Treize candidats sont en lice pour l'élection présidentielle brésilienne. Ils entament officiellement à partir de mercredi 15 août, date de clôture du dépôt des candidatures, leur campagne électorale. Mais l'affrontement a déjà commencé depuis longtemps avec, comme point d'orgue, le débat télévisé qui s'est tenu jeudi 9 août. Huit candidats y ont participé. Quatre en ont été exclus car considérés comme insuffisamment représentatifs. Quant au cinquième candidat, le grand absent de ce débat, il s'agissait de l'ex-président Luiz Inacio Lula da Silva, en prison depuis le mois d'avril. Lula a été condamné à douze ans d'emprisonnement pour corruption et blanchiment d'argent.

Pour Gaspard Estrada le risque d’invalidation de la candidature de Lula est élevé car il existe une loi qui empêche toute candidature pour les gens qui ont été condamnés en appel. Mais il y a une jurisprudence contraire, c’est pour cela qu’il y a débat.
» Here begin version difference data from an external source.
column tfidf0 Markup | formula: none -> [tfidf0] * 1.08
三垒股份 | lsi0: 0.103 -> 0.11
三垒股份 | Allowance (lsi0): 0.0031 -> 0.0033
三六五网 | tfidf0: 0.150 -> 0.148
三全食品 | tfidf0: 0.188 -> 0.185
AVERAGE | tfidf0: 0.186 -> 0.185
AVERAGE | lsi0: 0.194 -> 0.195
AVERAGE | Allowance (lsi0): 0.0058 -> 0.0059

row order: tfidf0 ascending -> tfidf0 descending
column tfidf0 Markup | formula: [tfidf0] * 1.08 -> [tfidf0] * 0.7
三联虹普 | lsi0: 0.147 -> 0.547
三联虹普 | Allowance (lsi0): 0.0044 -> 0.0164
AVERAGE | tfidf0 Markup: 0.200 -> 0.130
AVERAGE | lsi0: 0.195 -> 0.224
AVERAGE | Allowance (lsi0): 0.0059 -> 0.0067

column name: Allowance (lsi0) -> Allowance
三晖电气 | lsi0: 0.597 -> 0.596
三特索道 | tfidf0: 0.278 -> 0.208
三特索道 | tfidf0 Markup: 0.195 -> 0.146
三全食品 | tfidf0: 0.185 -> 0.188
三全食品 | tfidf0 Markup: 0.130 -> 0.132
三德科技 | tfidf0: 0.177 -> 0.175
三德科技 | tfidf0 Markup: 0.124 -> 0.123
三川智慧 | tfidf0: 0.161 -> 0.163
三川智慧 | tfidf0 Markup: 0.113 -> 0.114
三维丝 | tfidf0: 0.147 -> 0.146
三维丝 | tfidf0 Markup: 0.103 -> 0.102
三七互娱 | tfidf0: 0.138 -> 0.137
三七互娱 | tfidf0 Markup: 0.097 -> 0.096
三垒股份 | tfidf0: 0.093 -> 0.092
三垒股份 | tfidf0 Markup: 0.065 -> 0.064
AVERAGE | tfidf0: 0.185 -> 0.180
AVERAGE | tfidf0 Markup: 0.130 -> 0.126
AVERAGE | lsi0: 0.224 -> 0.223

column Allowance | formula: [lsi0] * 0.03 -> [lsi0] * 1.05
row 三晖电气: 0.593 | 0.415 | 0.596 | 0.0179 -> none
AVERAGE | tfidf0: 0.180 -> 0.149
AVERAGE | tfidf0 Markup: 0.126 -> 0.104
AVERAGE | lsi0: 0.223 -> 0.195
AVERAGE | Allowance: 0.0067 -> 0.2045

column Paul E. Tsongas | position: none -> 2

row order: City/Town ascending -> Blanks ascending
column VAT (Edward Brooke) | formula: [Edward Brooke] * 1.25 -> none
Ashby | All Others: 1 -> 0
Par ailleurs, il ly a une procèdure au sein du tribunal électoral, et les avocats pourront porter des recours. 

Lula a t-il raison de crier au complot de la droite ? 

Gaspard Estrada :

Lula a de bonnes raisons de crier au complot. Sa condamnation ne repose sur quasiment rien.

Gaspard Estrada : "Le juge reconnait dans sa condamnation que les faits sont indéterminés". 

Pourquoi Lula est-il toujours aussi adulé ? 

Gaspard Estrada : "il a réussi à faire du progrès social et économique, des millions de gens sont sortis de la pauvreté. Il y a aussi une efficacité des programmes sociaux, et donc les Brésiliens souhaitent revenir à l’époque Lula"

Bolsonaro, candidat d'extrême-droite en position favorable

Jair Bolsonaro du Parti Social Libéral (PSL) est l’un des favoris. Il est très attendu par une partie de la population car le Brésil vit une crise économique et une hausse importante des taux de criminalité.  Par ailleurs il profite du désamour entre les Brésiliens et le Le président Temer qui n'a que 3 % d’opinions favorables. 

La corruption des politiques en Amérique Latine est-elle inéluctable ? 

Les années passent et les faits persistent. La question c’est la promiscuité entre l’argent et le pouvoir. Certains présidents ont fait des réformes. Mais sans cela, rien ne changera.